Evidently, the print shop had a “corrected copy” and an uncorrected copy which was stored at the Spalding home at Amity (presumably in the hair-covered trunk described by Spalding’s daughter Matilda). Redick McKee reported that while he was boarding with the Spalding family in Amity, PA, he heard Spalding tell of “Manuscript Found,” but that “he [McKee] did not read a copy that was in the house because there was a corrected copy at Patterson’s Printing Office in Pittsburgh, Pa., and he intended to purchase a copy when published.”

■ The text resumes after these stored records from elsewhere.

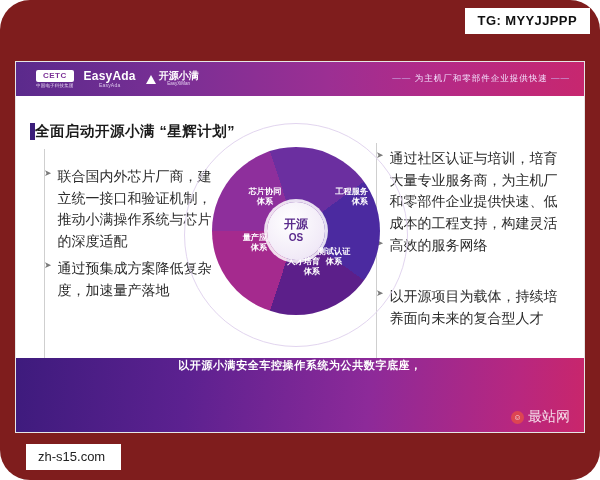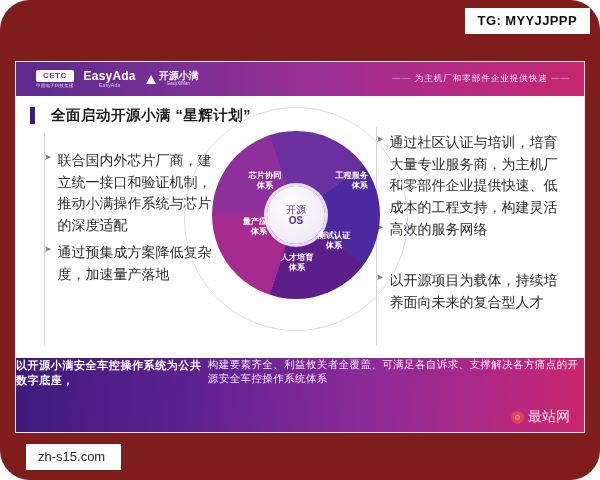--- a/index.html
+++ b/index.html
@@ -66,22 +66,22 @@
   .logo-xiaoman .en { color: #e3cdf0; font-size: 4.5px; }
 
   .header-slogan {
     position: absolute; right: 14px; top: 50%; transform: translateY(-50%);
     color: #f3e3ff; font-size: 8.5px; letter-spacing: 1px; white-space: nowrap;
   }
   .header-slogan .dash { color: #c9a2e0; }
 
   
   .title-row {
-    display: flex; align-items: center; gap: 16px;
-    padding: 10px 0 0 14px;
+    display: flex; align-items: center; gap: 0;
+    padding: 26px 0 0 14px;
   }
   .title-bar { width: 5px; height: 17px; background: #3b1d7a; }
   .title-text { font-size: 14.5px; font-weight: bold; color: #1b1b1b; letter-spacing: .5px; }
 
   
   .body-area { position: relative; height: 232px; }
 
   
   .rail { position: absolute; width: 1px; background: #cfcfcf; }
   .rail-left { left: 28px; top: 8px; height: 212px; }
@@ -114,31 +114,31 @@
       #a52a8e 288deg 360deg
     );
   }
   .hole {
     position: absolute; left: 50%; top: 50%; transform: translate(-50%,-50%);
     width: 58px; height: 58px; border-radius: 50%;
     background: radial-gradient(circle at 40% 35%, #ffffff 0%, #f1eaf7 70%, #e4d8ef 100%);
     display: flex; flex-direction: column; align-items: center; justify-content: center;
     line-height: 1.15; box-shadow: 0 0 0 3px rgba(255,255,255,.85);
   }
-  .hole .cn { font-size: 10px; font-weight: normal; color: #5a2a8c; }
+  .hole .cn { font-size: 12px; font-weight: bold; color: #5a2a8c; }
   .hole .os { font-size: 10px; font-weight: bold; color: #5a2a8c; }
 
   .seg-label {
     position: absolute; color: #ffffff; font-size: 8.2px; font-weight: bold;
     text-align: center; line-height: 1.25; width: 46px;
   }
   .sl-chip { left: 30px; top: 40px; }
   .sl-eng  { left: 110px; top: 40px; text-align: right; }
   .sl-test { left: 99px; top: 100px; }
-  .sl-talent{ left: 62px; top: 122px; }
+  .sl-talent{ left: 62px; top: 110px; text-align: right; }
   .sl-mass { left: 24px; top: 86px; }
 
   .halo {
     position: absolute; left: 168px; top: -18px;
     width: 224px; height: 224px; border-radius: 50%;
     border: 1px solid #e2d5ef;
   }
 
   
   .banner {
@@ -233,21 +233,20 @@
         <div class="seg-label sl-mass">量产应用<br>体系</div>
         <div class="hole">
           <span class="cn">开源</span>
           <span class="os">OS</span>
         </div>
       </div>
     </div>
 
     <div class="banner">
       <span class="l1">以开源小满安全车控操作系统为公共数字底座，</span>
-      <span class="l2">构建要素齐全、利益攸关者全覆盖、可满足各自诉求、支撑解决各方痛点的开源安全车控操作系统体系</span>
       <div class="banner-wm">
         <span class="circ">☺</span>
         <span class="wtxt">最站网</span>
       </div>
     </div>
 
   </div>
 
   <div class="domain-chip">zh-s15.com</div>
 </div>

According to Joseph Miller, a friend of Spalding’s in Amity, Spalding left “a copy of the manuscript in Patterson’s hands, after being at Amity some time he went back to Pittsburg, took his title page, he called it the lost manuscript found, when he went to Pittsburg the manuscript could not be found, he said there was or had been a man by the name of Sidney Rigdon had stole it”.
Only one statement is available for the time period when Spalding lived in Pittsburgh. On April 2, 1842, Robert Patterson Sr., owner of the publishing operation where Spalding deposited his manuscript, made the following statement to Rev. Samuel Williams:
“R. Patterson had in his employment Silas Engles at the time a foreman printer, and general superintendent of the printing business. As he (S. E.) was an excellent scholar, as well as a good printer, to him was entrusted the entire concerns of the office. He even decided on the propriety or otherwise of publishing manuscripts when offered — as to their morality, scholarship, &c., &c. In this character he informed R. P. that a gentleman, from the East originally, had put into his hands a manuscript of a singular work, chiefly in the style of our English translation of the Bible, and handed the copy to R. P., who read only a few pages, and finding nothing apparently exceptionable, he (R. P.) said to Engles, he might publish it, if the author furnished the funds or good security. He (the author) failing to comply with the terms, Mr. Engles returned the manuscript, as I supposed at that time, after it had been some weeks in his possession with other manuscripts in the office.
“This communication written and signed 2d April, 1842, “ROBERT PATTERSON.”